In the not-too distant future of 2023, Earth is brought under siege by a group of aliens that would become known as the Votans.  Earth Military Coalition (EMC) forces take up battle against the seven race alien pact. Flash forward to 2046, we have a very different home planet.  It is now scarred by the events of decades past.  It's war torn, violent, and even lawless in some areas.  With normal society in shambles, the "who's who" in this new Earth are those that can scavenge for and find alien technology from moon-size Votan ships known as Arks.  A cataclysmic event destroyed the vehicles, and the pieces formed the Ark belt, circling the planet as a synthetic orbital ring.  Periodically, Earth's gravity will pull the shrapnel down and send it plummeting towards the surface.  When an "Arkfall" occurs, the race is on to secure the valuable tech that can be salvaged after a crash landing.

You find yourself aboard the EMC New Freedom, a frigate en route to the Bay Area of (what's left of) San Francisco, as an Ark Hunter hired by Dr. Karl Von Bach.  The doctor possesses a rare Arkfall remnant called an Ark core.  He believes with other "key" portions from the belt, he can reverse the harmful scorching of Earth, a byproduct of the invasion.  Your task will be to gather up crucial tech and data that will enable Von Bach to become "Earth's savior" by any means necessary.  But of course such well laid plans can't go untarnished.  New Freedom crash lands into the Mount Tam area, with you as one of the lucky survivors.  Local Irathient Hunter Cass Ducar unhinges your escape pod and offers a short briefing on where you are and how to stay alive.  This launches you head first into the world of Defiance, where self preservation is priority number 1, and finding Dr. Von Bach (dead or alive) is a close second.

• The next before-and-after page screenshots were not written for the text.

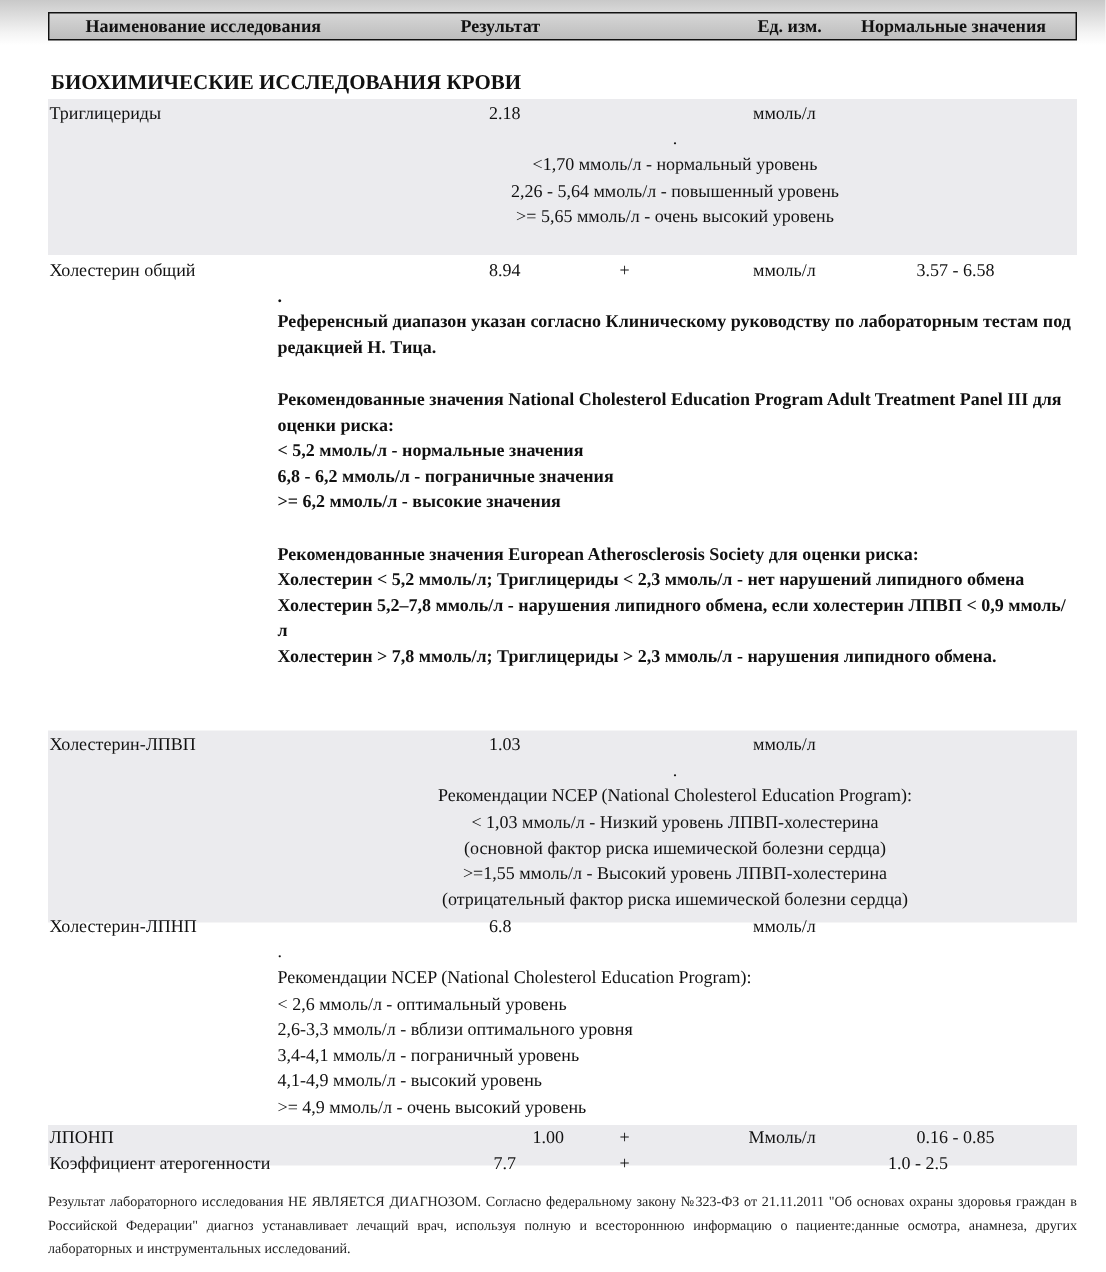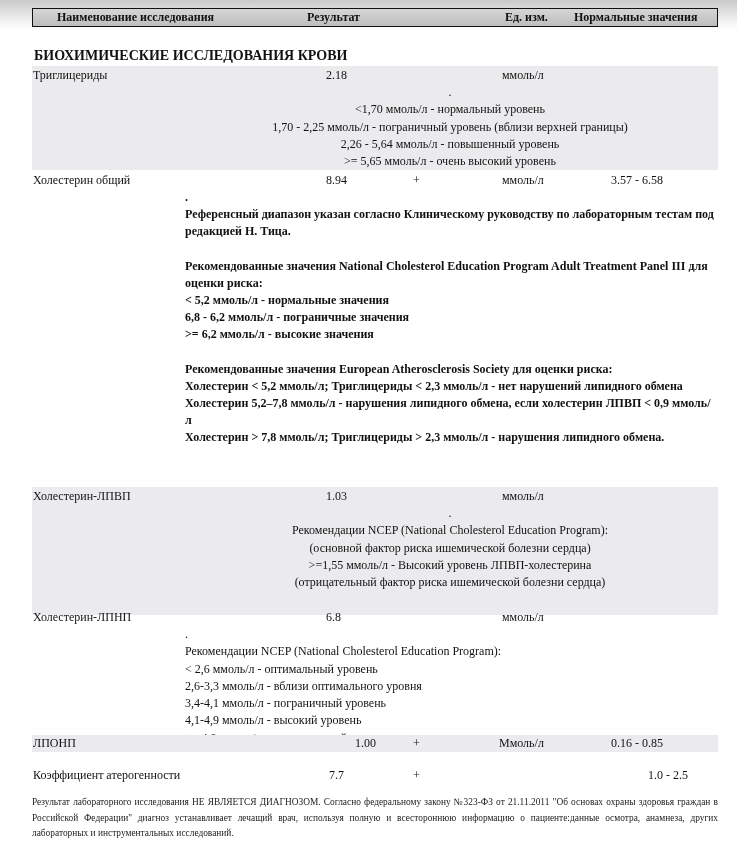"1,70 - 2,25 ммоль/л -" div { html: <div>1,70 - 2,25 ммоль/л - пограничный уровень (вблизи верхней границы)</div> -> none }
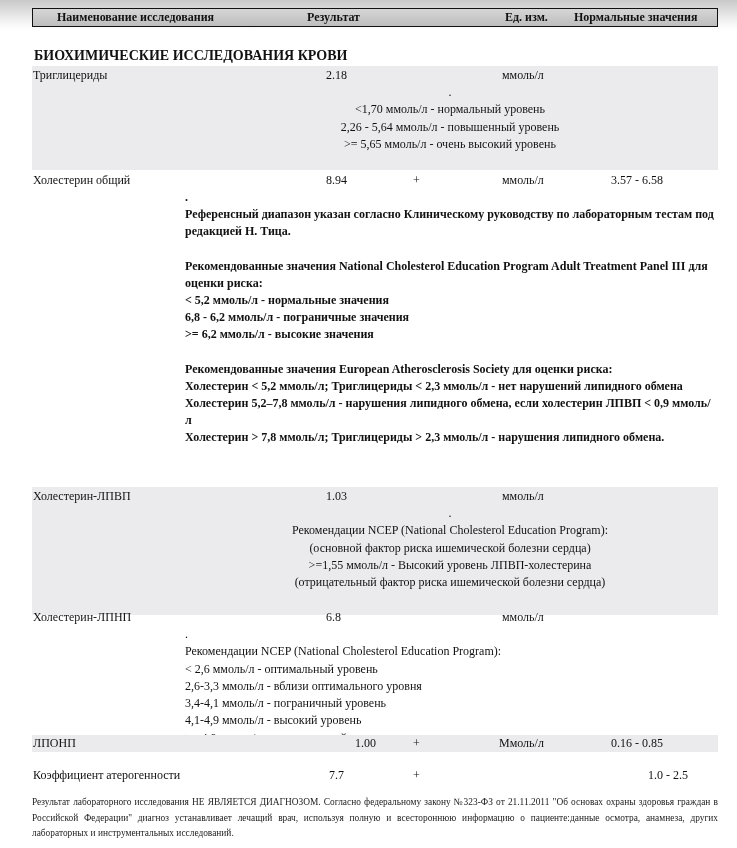"< 1,03 ммоль/л - Низкий" div { html: none -> <div>&lt; 1,03 ммоль/л - Низкий уровень ЛПВП-холестерина</div> }
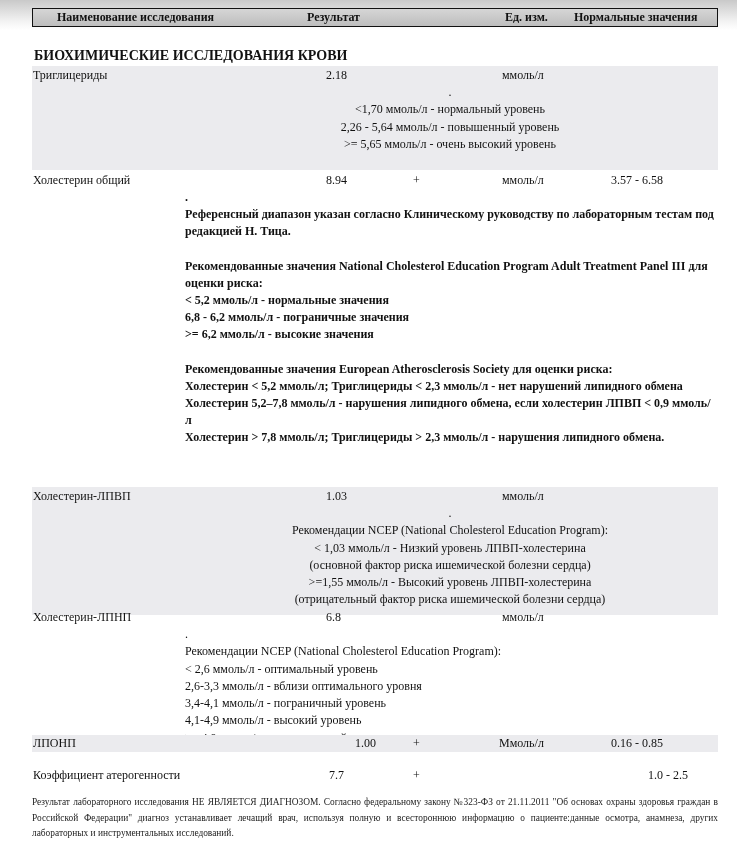"ЛПОНП" div.row { height: 17px -> 27px; top: 735px -> 750px }
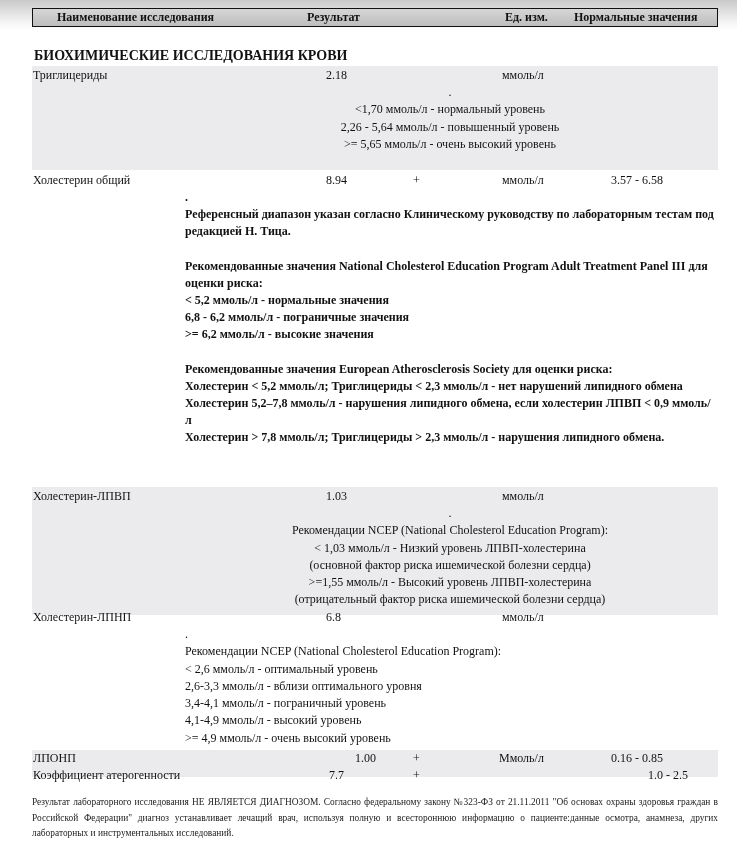"1.0 - 2.5" .c-norm2 { left: 616px -> 560px }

I apologize if that felt "scatter brained."  I was attempting to give a relatively efficient synopsis without delving too deep into the story.  Bottom line is you're in a futuristic, alien evaded Earth and tasked with shooting a lot of the "new inhabitants" to attain what can start to make things right again.  And as any good MMO, this begins with creating a character.  The Species/Gender choice range from male or female, and human or Votan type Irathient.  The classes (called "Origin") available are: Veteran (ex-military personnel), Survivalist (regular members of society turned Hunter), Outlaw, and Machinist.  It's worth mentioning that outside of appearance options, none of the Origins have unique abilities or weapon choices.  Those will all depend on the way you intend to play Defiance.  And if I'm honest, the character customization options are limited, so don't expect to spend 45 minutes meticulously tweaking things to create a "one of a kind" look.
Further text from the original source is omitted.